Up until that point I was a relatively normal child, it wasn’t until after the chair incident that I was considered peculiar or eccentric. I would find the biggest word I could in the dictionary and use it every day for a week. My dad told me that if I didn’t come when he called that I could be found with my nose in a book or sketching on the old hunting stand that stood in the woods behind our house. I was completely oblivious to the world, he could yell in my ear and I still wouldn’t move.
I recently visited my old neighborhood about a year ago. The woods that had fascinated me, the place where I had found the old hunting stand, and where I played with trolls and fairies, had suddenly grown small in my absence. But then I found the box I had buried full of treasure. When I opened it I found three things, a battered old copy of Harry Potter and the Sorcerer’s Stone, a sketch of my “friends” (the trolls and fairies), and a letter I wrote to future me. I laughed and stuck it back in the ground. I was surprised that something that I had buried seven years ago was still there. The letter wasn’t about anything important, but one thing stuck in my mind. “Have you won any super cool awards yet? The putzer prize thing?” the past me asked. I think I meant Pulitzer Prize, which my dad had told me I could win someday. I had completely forgotten about that dream, I had so many.
Dreams are like the paints of an artist and the entire universe is yours to paint whatever way you like. Leaving something behind in the way you paint the world. Everyone wants something of themselves to be left behind when the die. Painter paint, poets write, and sculptors sculpt. I want to leave my footprints behind in the sands of time, to be fossilized in history so that the future will know Sarah Ashley Elkins.
I have always been creative, my imagination running amuck. Maybe because I was a tom-boy and my sister was a girly girl. My dad worked all the time and we didn’t live near any kids my age. My imagination ran unhindered through the woods that were my childhood. Even then I was strong-willed and headstrong, always having my own options. I struggled, at first, in a world full of clones. John Mason once said that “You were born an original. Don't die a copy.” All around me I see people trying so hard to be different or exactly alike that there all merge together. I still don’t understand why they feel the need. I have always been me, a banana in a world of apples and oranges. At first we all are our own kind of “fruit”. But we are taught that there is only one way to do things. I went through school watching the kids around me lose their sense of creativity. If you acted different then you were weird. I actually didn’t mind, I liked the way I was living. I was creative.

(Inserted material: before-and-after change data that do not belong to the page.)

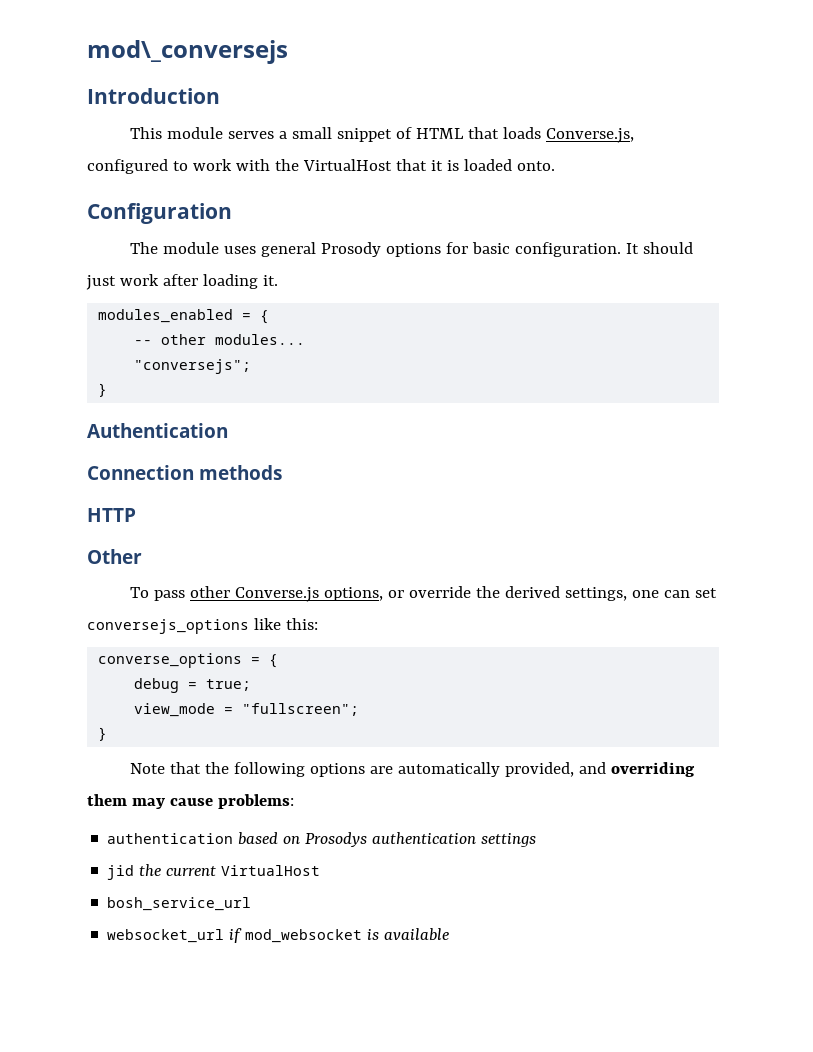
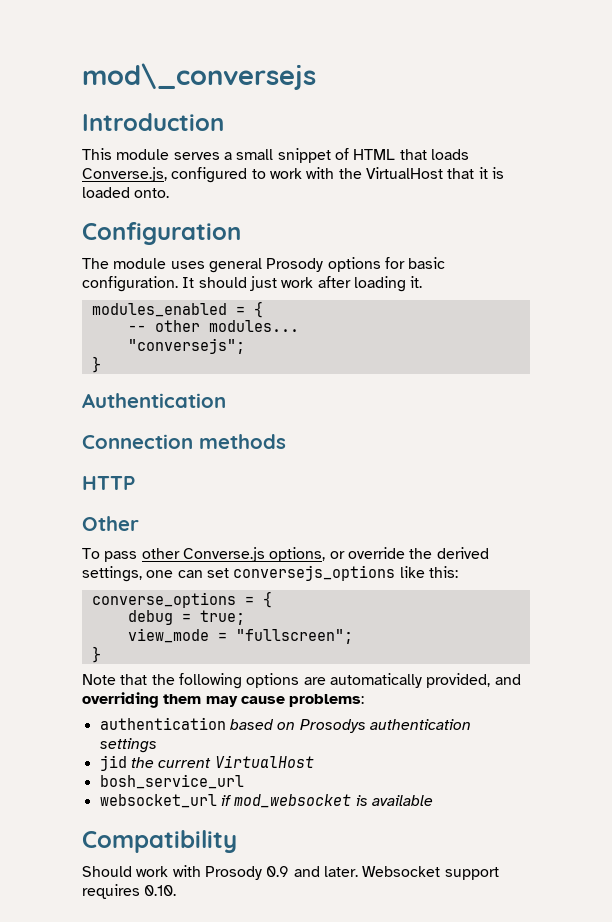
(450, 934) none -> [82,830,237,853] [82,865,499,880] [82,884,177,899] // Compatibility // Should work with Prosody 0.9 and later. Websocket support requires 0.10.

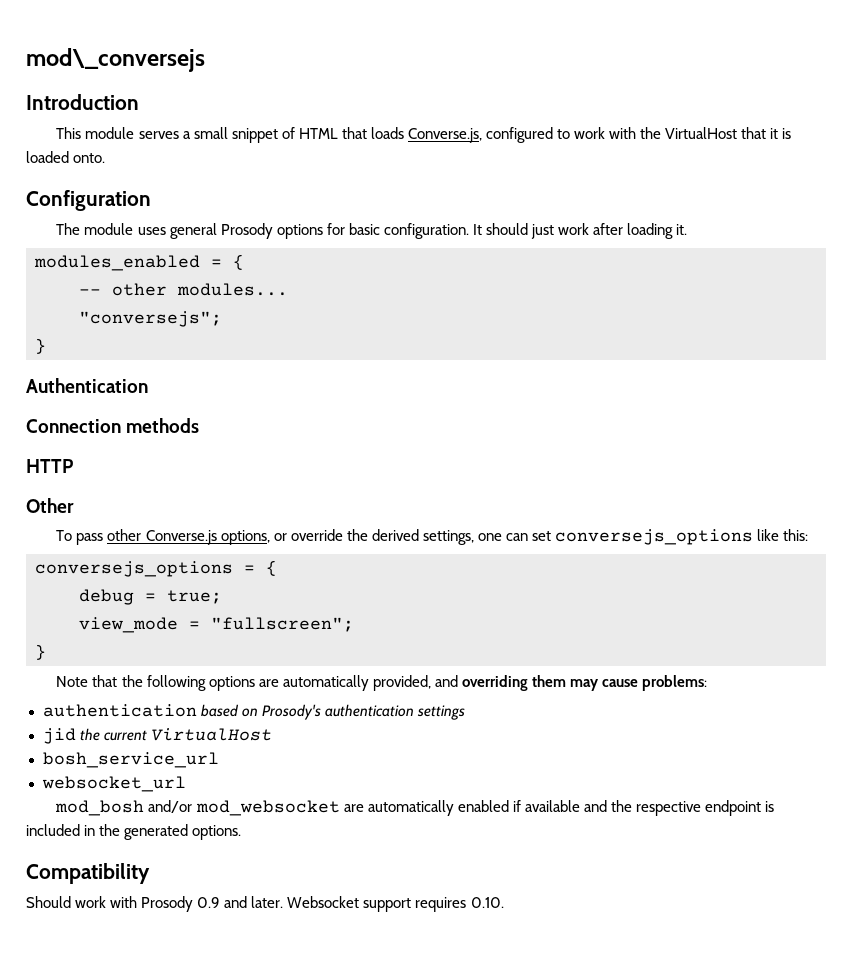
[91,592,236,608] converse_options -> [35,561,233,577] conversejs_options
[299,719,366,733] Prosodys -> [261,704,321,720] Prosody's
[220,794,433,808] if mod_websocket is available -> [55,800,775,816] [26,824,242,840] // mod_bosh and/or mod_websocket are automatically enabled if available and the respective endpoint is included in the generated options.

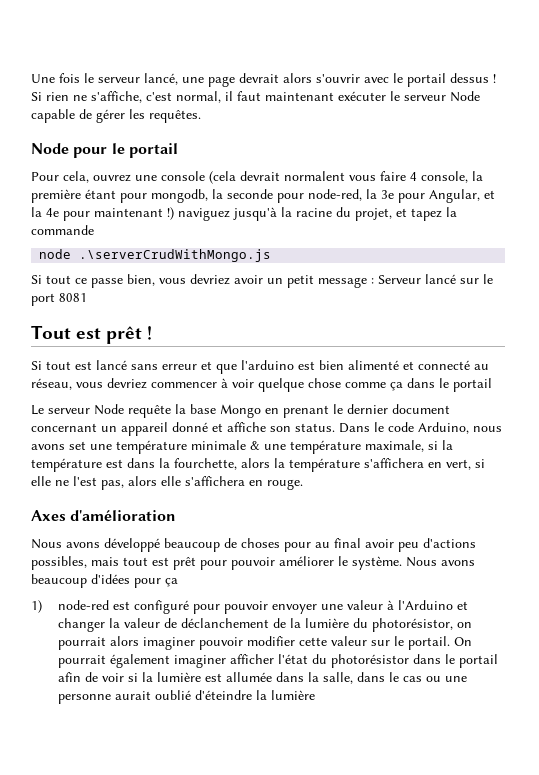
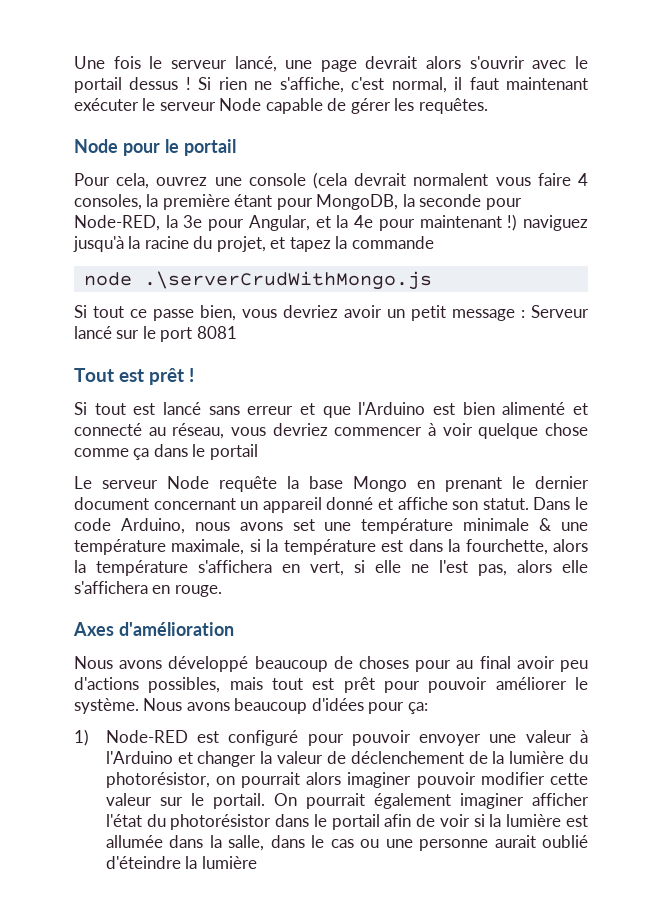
[421,171,468,183] console, -> [74,194,142,210] consoles,
[151,189,208,203] mongodb, -> [316,194,399,210] MongoDB,
[308,189,362,201] node-red, -> [74,215,160,231] Node-RED,
[241,360,294,370] l'arduino -> [358,402,426,415] l'Arduino
[295,423,335,432] status. -> [482,498,529,510] statut.
[165,578,178,587] ça -> [407,702,428,714] ça:
[58,600,110,610] node-red -> [105,730,188,743] Node-RED
[181,618,270,628] déclanchement -> [350,751,464,764] déclenchement

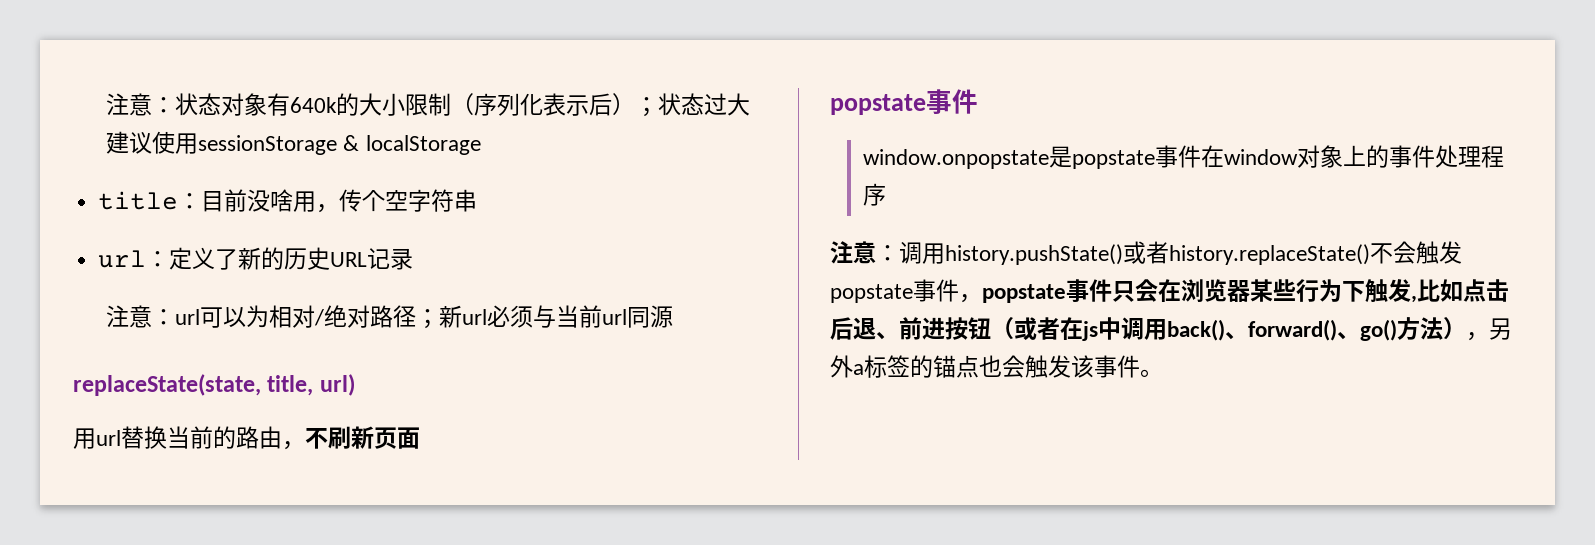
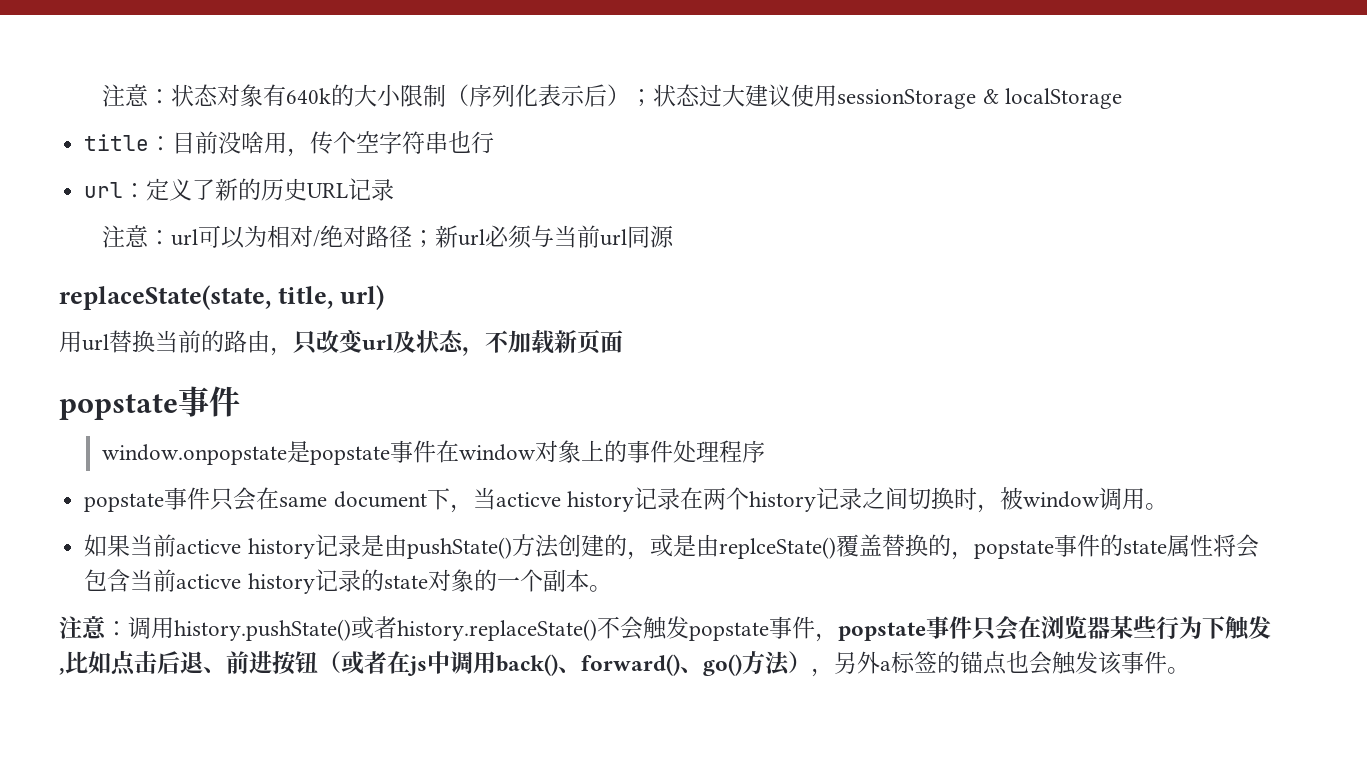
(478, 200) none -> [448,131,495,154] 也行
[305,426,351,449] 不刷 -> [293,329,555,356] 只改变url及状态，不加载
(887, 194) none -> [84,487,1168,513] [84,534,1259,560] [84,569,612,594] // popstate事件只会在same document下，当acticve history记录在两个history记录之间切换时，被window调用。 // 如果当前acticve history记录是由pushState()方法创建的，或是由replceState()覆盖替换的，popstate事件的state属性将会包含当前acticve history记录的state对象的一个副本。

Creativity to me is the essence of the human mind. It is the very core of my being. Without it I would be lost in the labyrinth of life. It is my string that connects me too the end. Sometimes the string is tangled but it is always there. I don’t know where it will lead me but I trust it to guide me. Humans have to believe they can do something they cannot because human's greatest strength lies in their greatest doubt. Through the conversion of those two simple words (strength and doubt), plans can become practices, thoughts can become things - nothing can become something. And the panacea to doubt has only one ingredient: creativity.